(Web page revision data)
◆ ◆ ◆ ◆ ◆ ◆ ◆
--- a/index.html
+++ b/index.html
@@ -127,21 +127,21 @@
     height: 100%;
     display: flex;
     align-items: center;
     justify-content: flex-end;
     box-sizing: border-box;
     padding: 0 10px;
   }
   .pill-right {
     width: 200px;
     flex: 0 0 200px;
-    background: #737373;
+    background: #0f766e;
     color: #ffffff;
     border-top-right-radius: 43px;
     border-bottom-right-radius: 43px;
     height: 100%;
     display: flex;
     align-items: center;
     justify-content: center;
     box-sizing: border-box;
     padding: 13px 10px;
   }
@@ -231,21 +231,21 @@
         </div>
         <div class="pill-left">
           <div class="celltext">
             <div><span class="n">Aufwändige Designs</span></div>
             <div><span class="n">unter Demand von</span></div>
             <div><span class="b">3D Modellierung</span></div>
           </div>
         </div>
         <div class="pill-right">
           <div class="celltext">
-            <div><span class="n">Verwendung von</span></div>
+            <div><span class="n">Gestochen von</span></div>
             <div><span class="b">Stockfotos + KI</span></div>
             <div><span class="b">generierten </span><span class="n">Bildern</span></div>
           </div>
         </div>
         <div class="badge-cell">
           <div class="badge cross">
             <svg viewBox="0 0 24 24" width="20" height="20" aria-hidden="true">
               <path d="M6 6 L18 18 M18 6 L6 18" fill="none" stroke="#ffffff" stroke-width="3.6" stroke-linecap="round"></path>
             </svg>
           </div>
◆ ◆ ◆ ◆ ◆ ◆ ◆
What is needed: How many of the lines above include the string "justify"? Reply with the number by itself.

Solution to the problem: 2